Wednesday, March 14, 2007

Windows Registry : Something you must know

Intro
Whats this all about ? Registry is the place where most windows programs store some data associated with that program. Moreover, registry is used by windows to store much of the configuration information, file associations, start up programs, etc ...

The registry is mainly divided into 5 sections

HKEY_CLASSES_ROOT
HKEY_CURRENT_USER : Current User Preferences.
HKEY_LOCAL_MACHINE (HKLM): Global Preferences.
HKEY_USERS
HKEY_CURRENT_CONFIG : Current System Configuration.

Using the Registry

The Regedit is similar to the explorer, the left side consists of a Tree View with the various folder locations, and the right side shows the contents of the particular folder. A folder contains sub folders, key-value pairs and a (default) value.
To edit the key values right click to see the menu or double click the key.
To open a folder just double click or use the left side tree to navigate to the folder.
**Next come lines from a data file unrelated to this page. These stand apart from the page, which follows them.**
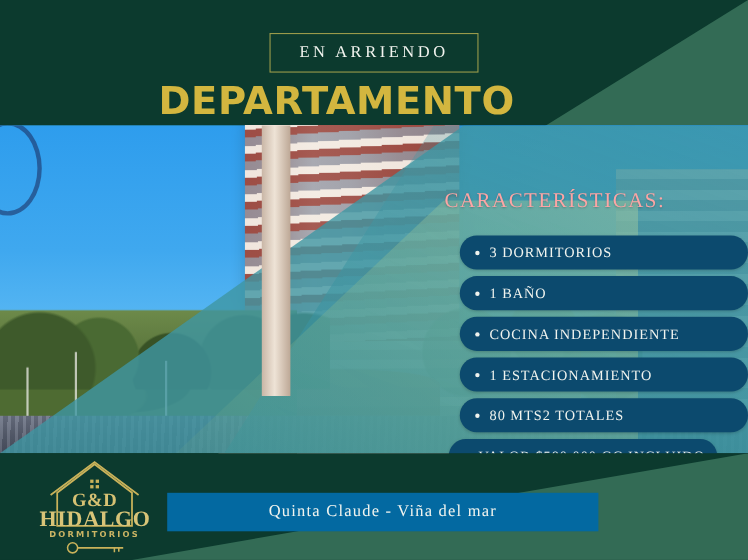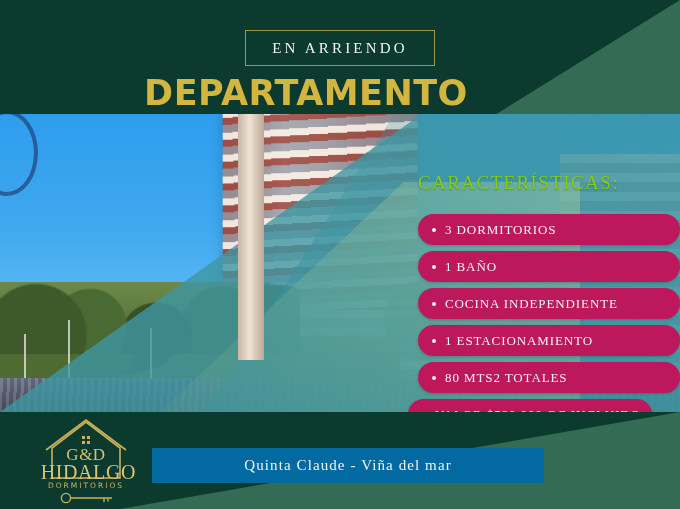--- a/index.html
+++ b/index.html
@@ -300,9 +300,9 @@
   
   .caract-head {
     position: absolute;
-    left: 418px;
+    left: 404px;
     top: 172px;
-    color: #84cc16;
+    color: #fca5a5;
     font-size: 19px;
     letter-spacing: 1.4px;
     text-shadow: 0 1px 2px rgba(0,0,0,.25);

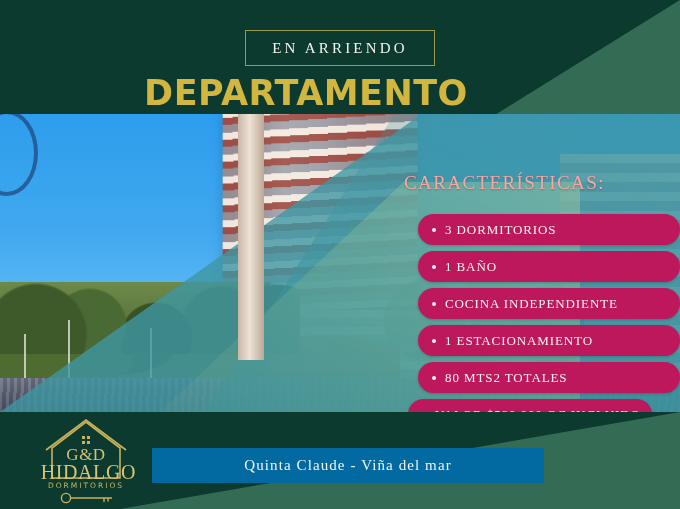--- a/index.html
+++ b/index.html
@@ -317,7 +317,7 @@
     position: relative;
     height: 31px;
     margin-bottom: 6px;
-    background: #be185d;
+    background: #0c4a6e;
     border-radius: 16px;
     display: flex;
     align-items: center;

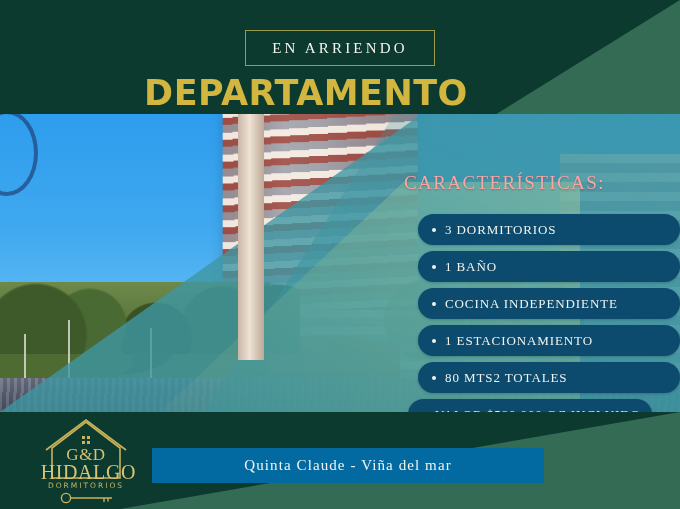--- a/index.html
+++ b/index.html
@@ -373,6 +373,7 @@
     height: 86px;
     color: #C9B25A;
     text-align: center;
+    font-weight: bold;
   }
   .logo svg { display:block; }
   .logo-gd {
Important Registry Locations

Start Up

HKEY_LOCAL_MACHINE\SOFTWARE\Microsoft\Windows\CurrentVersion\Run
: This location consists of all the programs that are executed by the computer after windows has loaded. Check this location periodically, most virus makes an entry here to startup when windows runs.

Shell Folders
HKEY_LOCAL_MACHINE\SOFTWARE\Microsoft\Windows\CurrentVersion\Explorer\Shell Folders
Stores all shell folder locations like My Documents, Music, Pictures etc,.

System Settings
HKEY_CURRENT_USER\Software\Microsoft\Windows\CurrentVersion\Policies\System 
: Certain critical applications such as the task manager and registry editor can be disabled by entries in this folder.
If DisableRegistryTools, DisableTaskMgr
has a value 1, then regedit.exe and taskmgr.exe (registry editor and task manager cannot be run !!) Some viruses make use of this to disable the end tasking of virus applications.